──────── Data

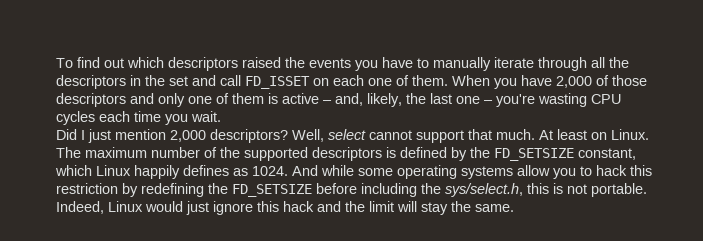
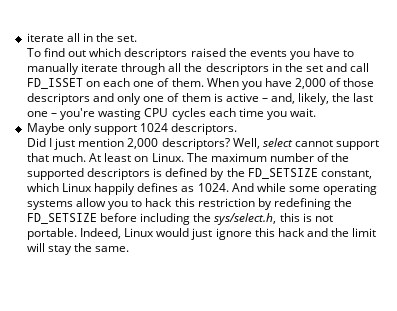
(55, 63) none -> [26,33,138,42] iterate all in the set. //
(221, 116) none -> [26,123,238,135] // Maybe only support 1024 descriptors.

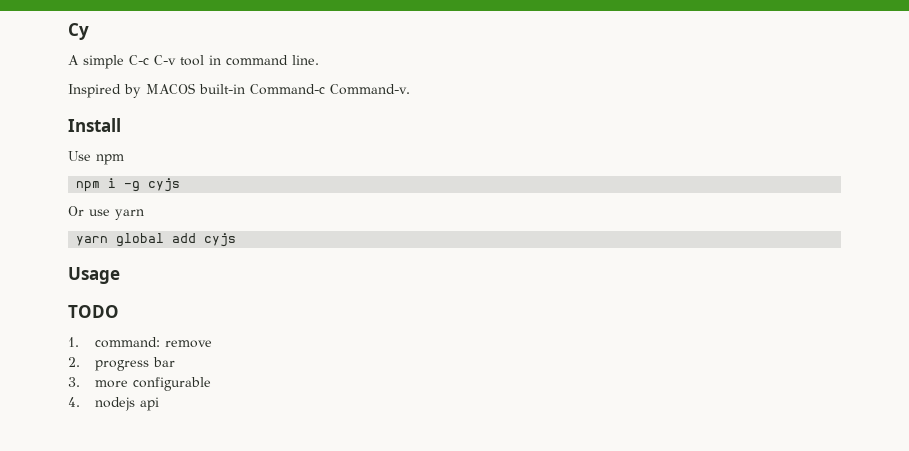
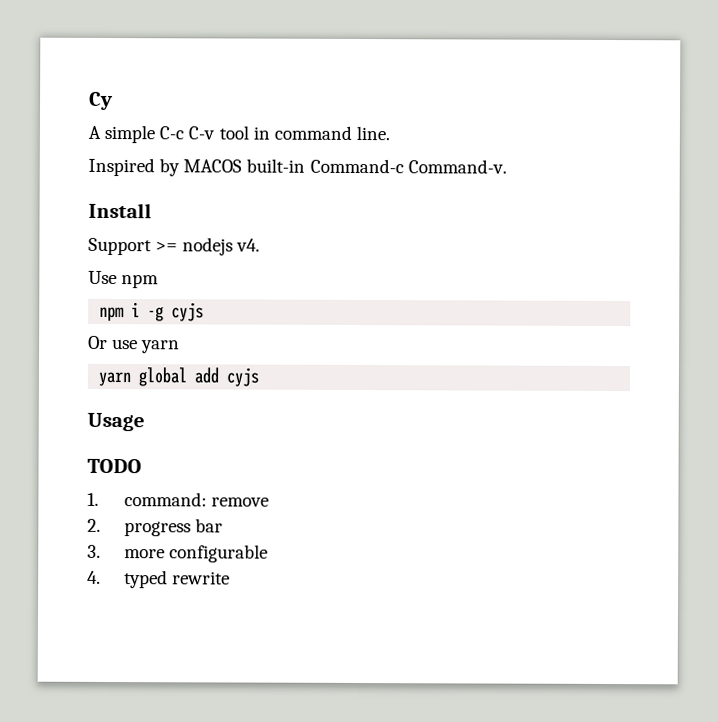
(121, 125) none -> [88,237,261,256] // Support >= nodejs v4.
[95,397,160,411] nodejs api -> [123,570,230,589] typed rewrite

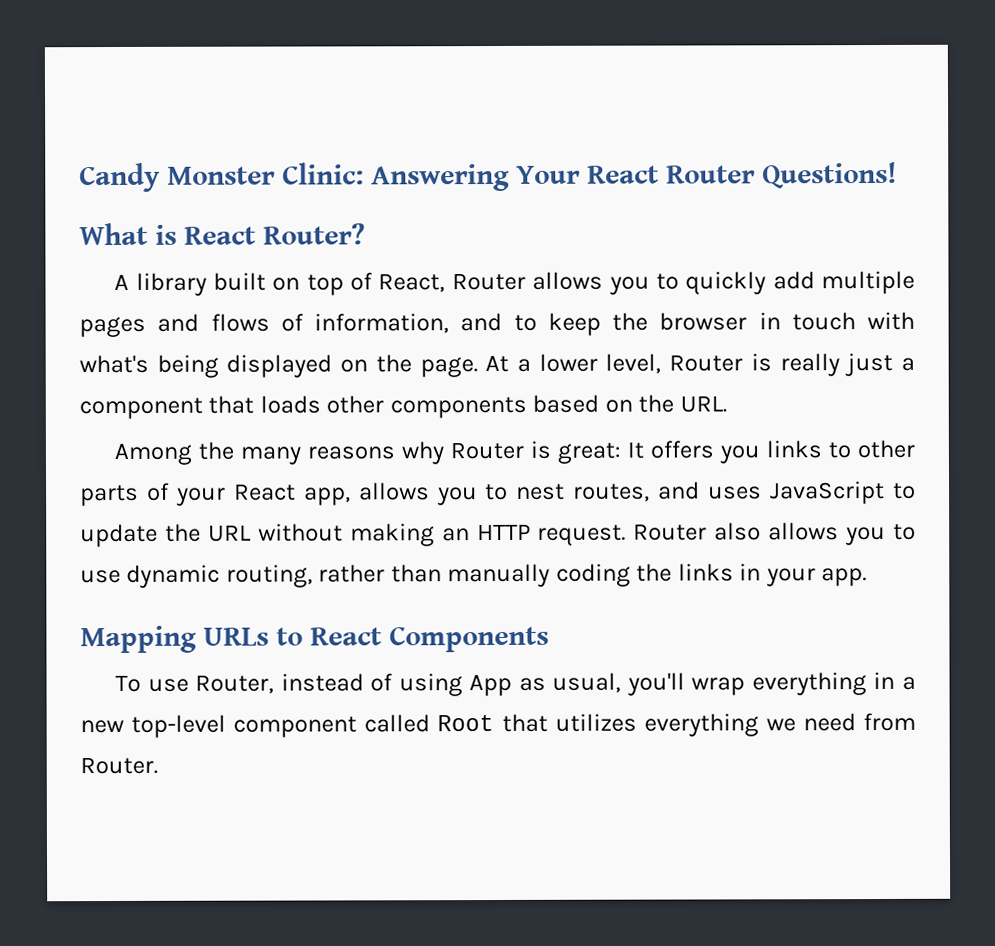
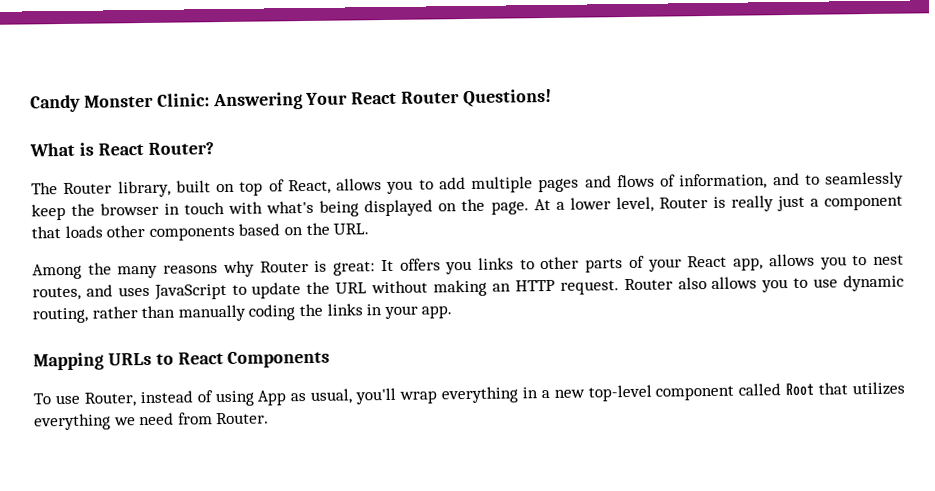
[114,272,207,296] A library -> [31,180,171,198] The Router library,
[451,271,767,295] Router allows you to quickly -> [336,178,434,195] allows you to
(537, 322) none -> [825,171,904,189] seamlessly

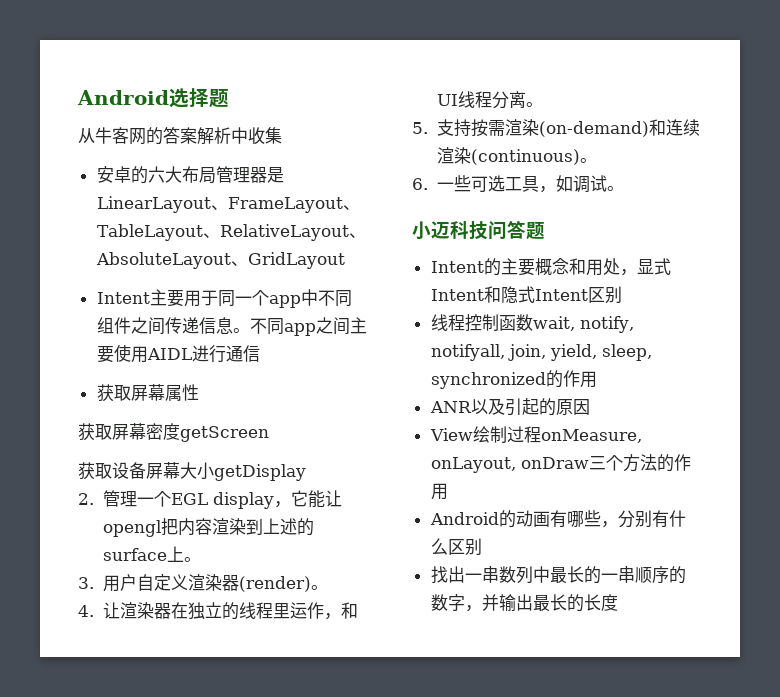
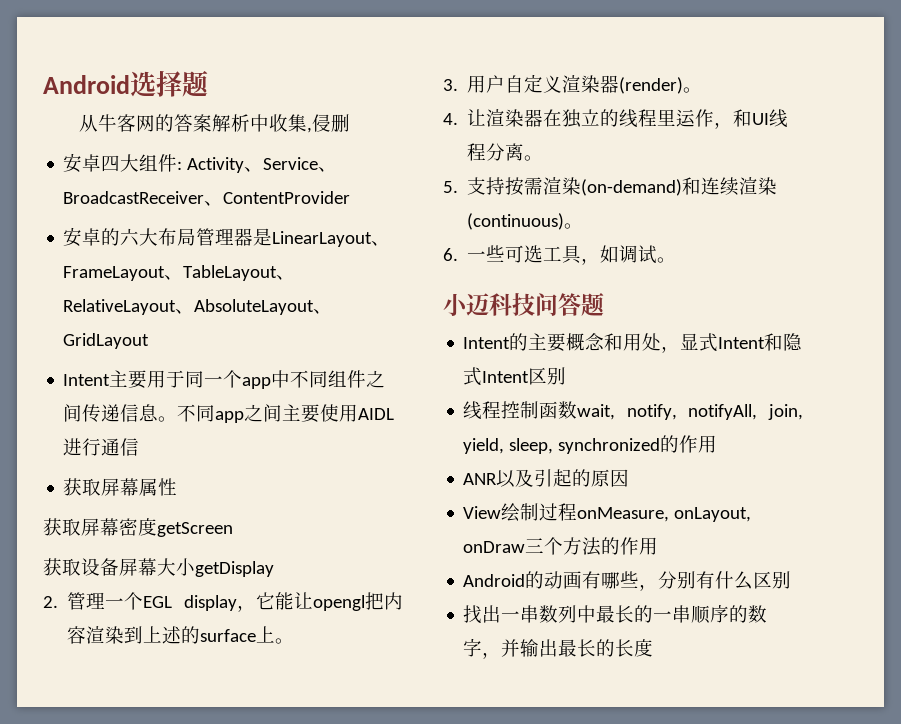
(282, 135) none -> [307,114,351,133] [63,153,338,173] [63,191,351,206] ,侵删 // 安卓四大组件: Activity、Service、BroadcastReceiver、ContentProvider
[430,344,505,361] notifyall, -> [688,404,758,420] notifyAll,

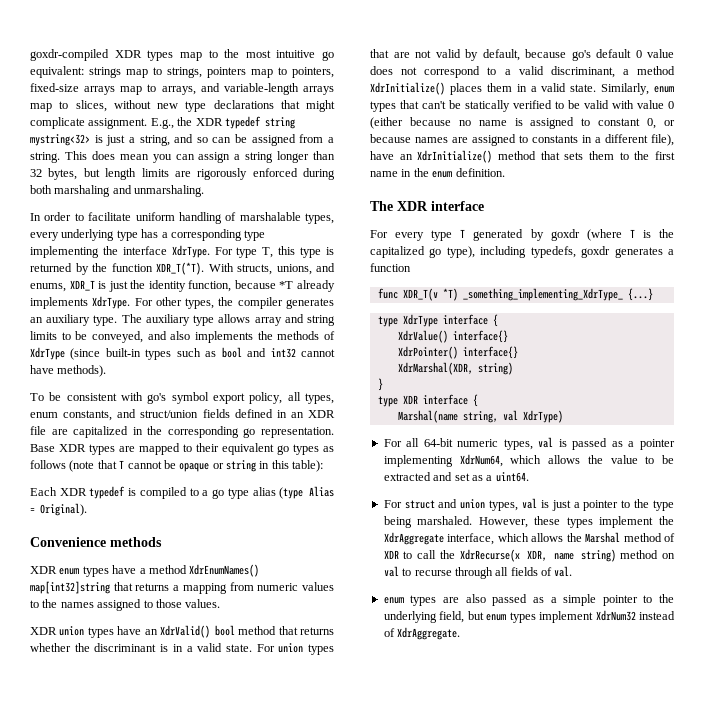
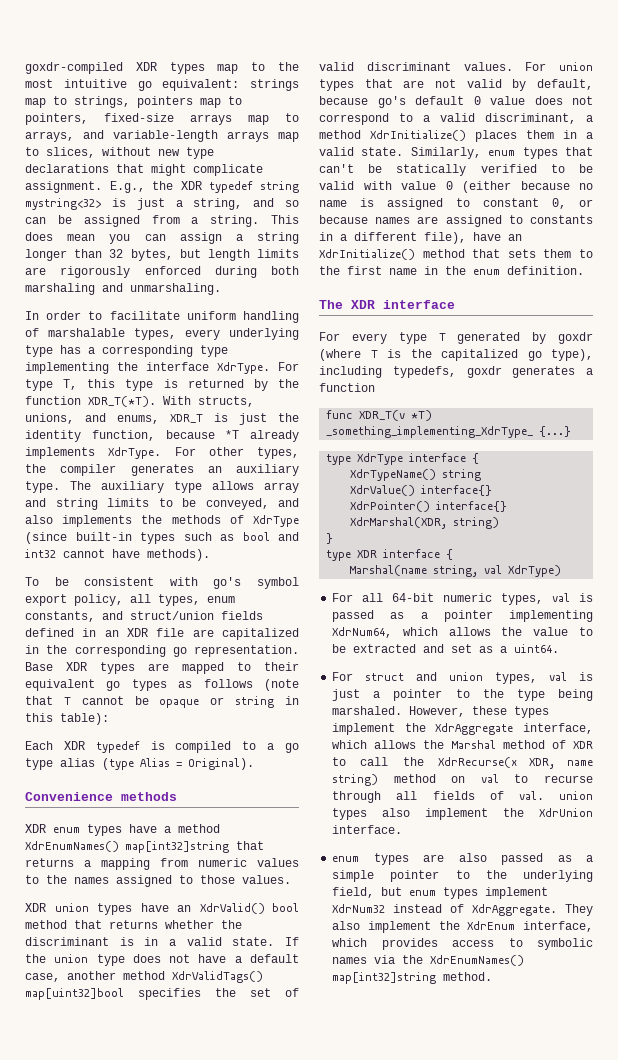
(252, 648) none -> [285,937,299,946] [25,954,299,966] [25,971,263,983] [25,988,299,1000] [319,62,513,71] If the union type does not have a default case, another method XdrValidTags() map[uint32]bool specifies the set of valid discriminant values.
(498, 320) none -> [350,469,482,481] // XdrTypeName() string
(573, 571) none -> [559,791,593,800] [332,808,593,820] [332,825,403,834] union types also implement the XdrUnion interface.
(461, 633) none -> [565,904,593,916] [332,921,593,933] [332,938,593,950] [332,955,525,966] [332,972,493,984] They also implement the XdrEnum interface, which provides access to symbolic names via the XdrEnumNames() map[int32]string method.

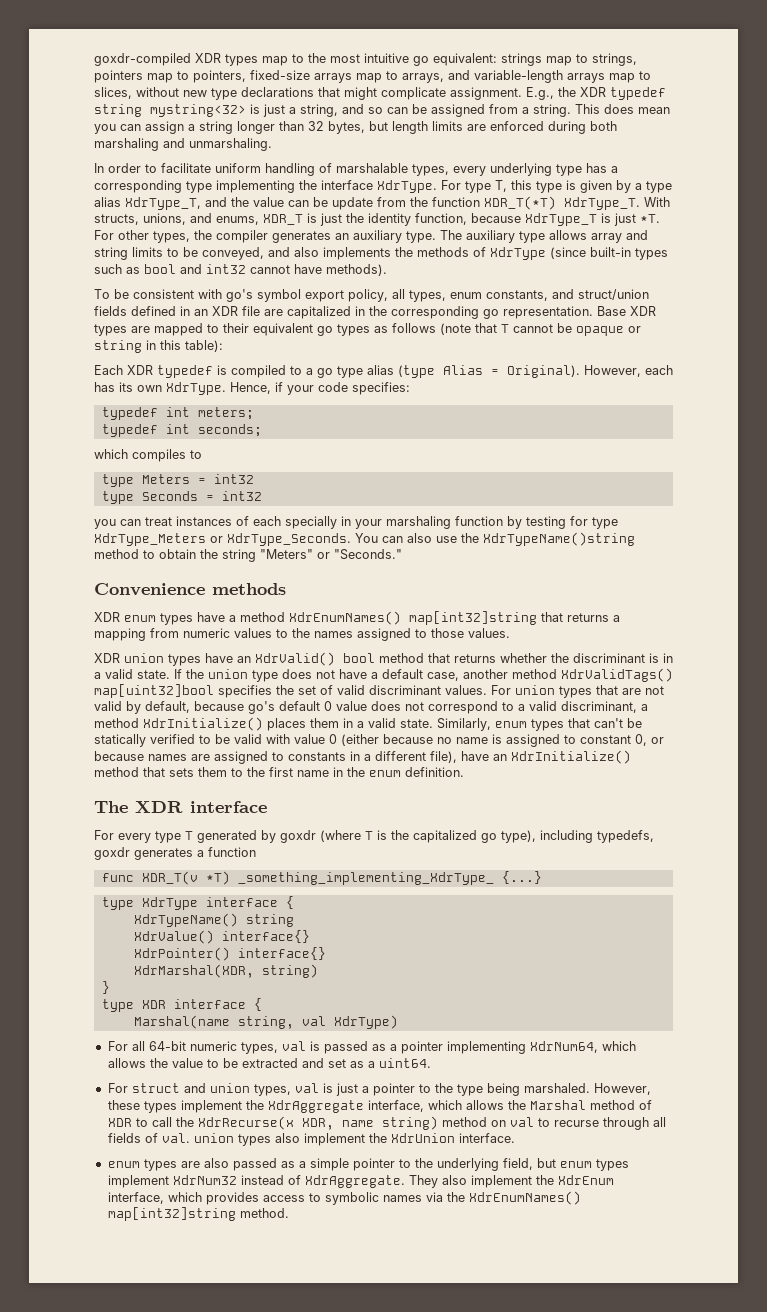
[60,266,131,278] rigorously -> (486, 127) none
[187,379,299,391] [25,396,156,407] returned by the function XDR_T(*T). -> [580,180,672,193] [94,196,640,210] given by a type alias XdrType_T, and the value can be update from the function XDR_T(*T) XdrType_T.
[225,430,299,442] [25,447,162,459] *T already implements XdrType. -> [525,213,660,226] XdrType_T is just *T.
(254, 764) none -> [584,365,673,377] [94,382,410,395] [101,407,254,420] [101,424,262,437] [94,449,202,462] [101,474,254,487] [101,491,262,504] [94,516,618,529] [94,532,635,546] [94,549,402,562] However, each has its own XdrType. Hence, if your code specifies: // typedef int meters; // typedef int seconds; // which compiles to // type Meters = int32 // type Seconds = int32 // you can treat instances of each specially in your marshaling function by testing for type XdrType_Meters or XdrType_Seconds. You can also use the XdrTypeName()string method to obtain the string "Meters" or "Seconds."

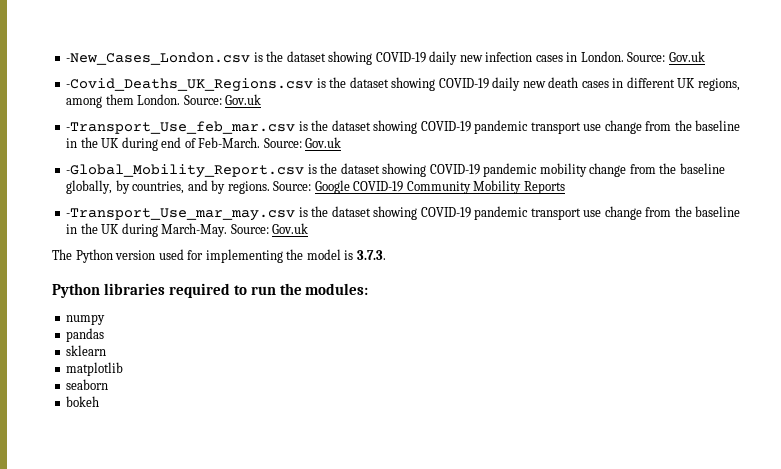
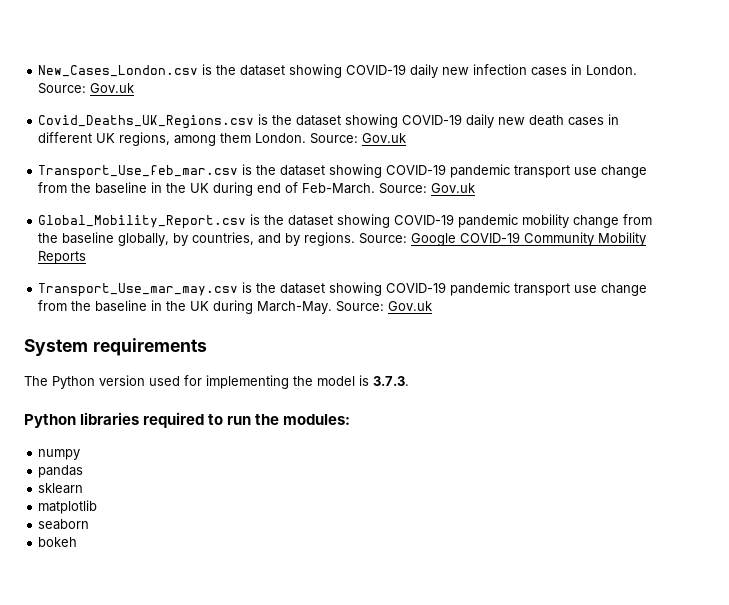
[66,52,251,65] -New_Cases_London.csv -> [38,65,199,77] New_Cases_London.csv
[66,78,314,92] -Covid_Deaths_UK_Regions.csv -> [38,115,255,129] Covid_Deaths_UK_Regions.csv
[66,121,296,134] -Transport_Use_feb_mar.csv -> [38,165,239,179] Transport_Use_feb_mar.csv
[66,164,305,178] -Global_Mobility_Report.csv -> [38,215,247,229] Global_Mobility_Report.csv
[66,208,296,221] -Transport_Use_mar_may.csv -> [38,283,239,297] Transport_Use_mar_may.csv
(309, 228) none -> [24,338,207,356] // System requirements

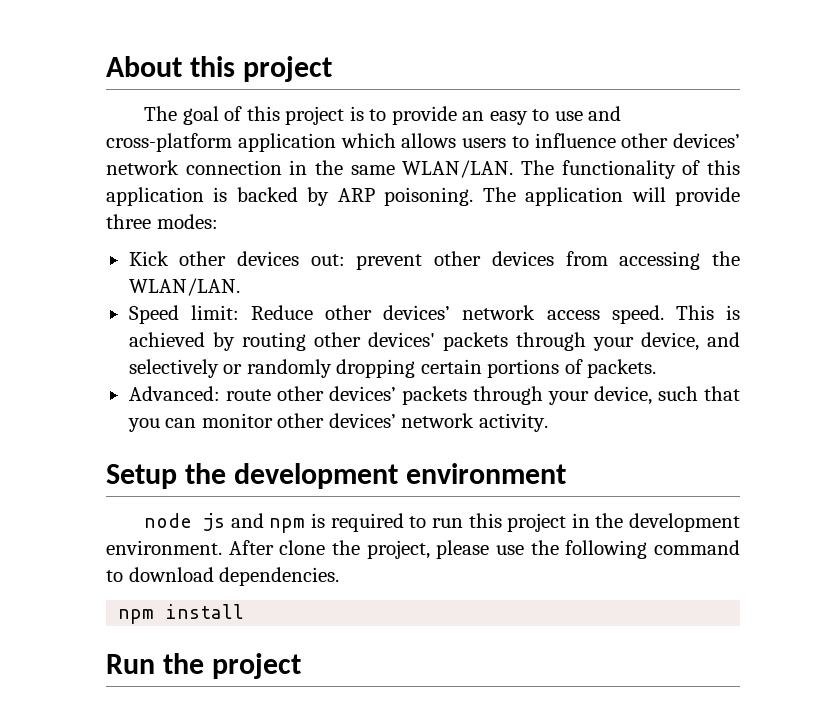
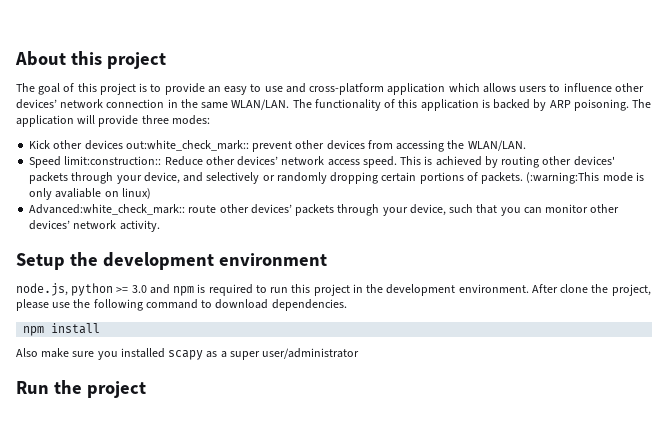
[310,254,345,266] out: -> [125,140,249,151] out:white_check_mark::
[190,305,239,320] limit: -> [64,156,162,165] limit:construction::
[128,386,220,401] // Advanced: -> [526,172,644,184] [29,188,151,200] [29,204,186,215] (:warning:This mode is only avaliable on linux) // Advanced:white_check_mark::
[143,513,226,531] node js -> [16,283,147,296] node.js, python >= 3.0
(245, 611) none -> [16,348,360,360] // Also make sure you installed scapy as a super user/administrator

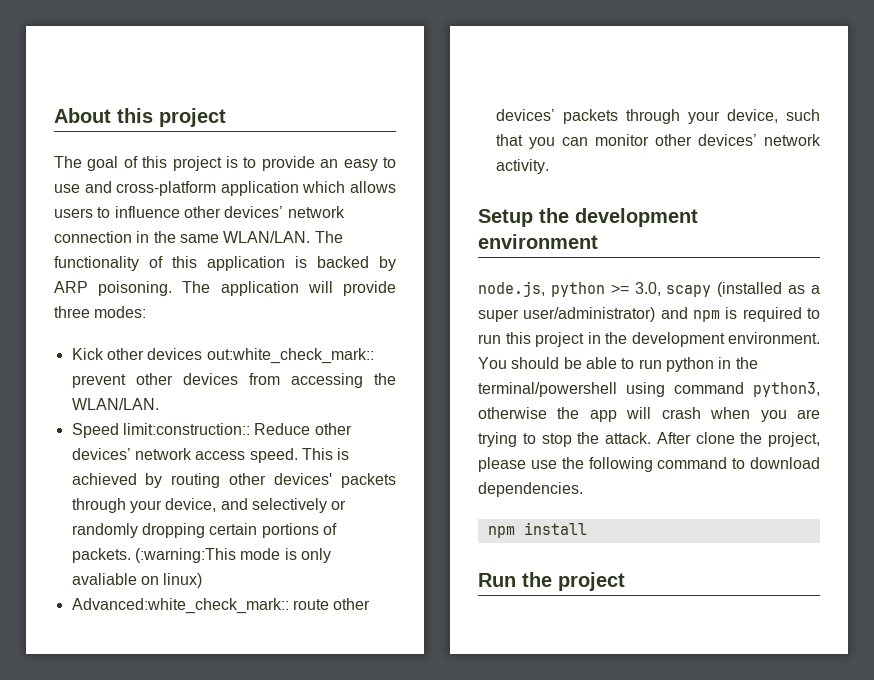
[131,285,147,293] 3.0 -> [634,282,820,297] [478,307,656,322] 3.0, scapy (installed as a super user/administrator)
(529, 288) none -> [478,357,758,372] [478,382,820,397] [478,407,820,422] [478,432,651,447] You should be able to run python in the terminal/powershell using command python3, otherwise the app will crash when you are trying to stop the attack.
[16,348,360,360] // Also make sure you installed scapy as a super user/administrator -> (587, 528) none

────────────────

▶ What you should do
Pick every line of the data that includes the string "administrator".

▶ Response below
(245, 611) none -> [16,348,360,360] // Also make sure you installed scapy as a super user/administrator
[131,285,147,293] 3.0 -> [634,282,820,297] [478,307,656,322] 3.0, scapy (installed as a super user/administrator)
[16,348,360,360] // Also make sure you installed scapy as a super user/administrator -> (587, 528) none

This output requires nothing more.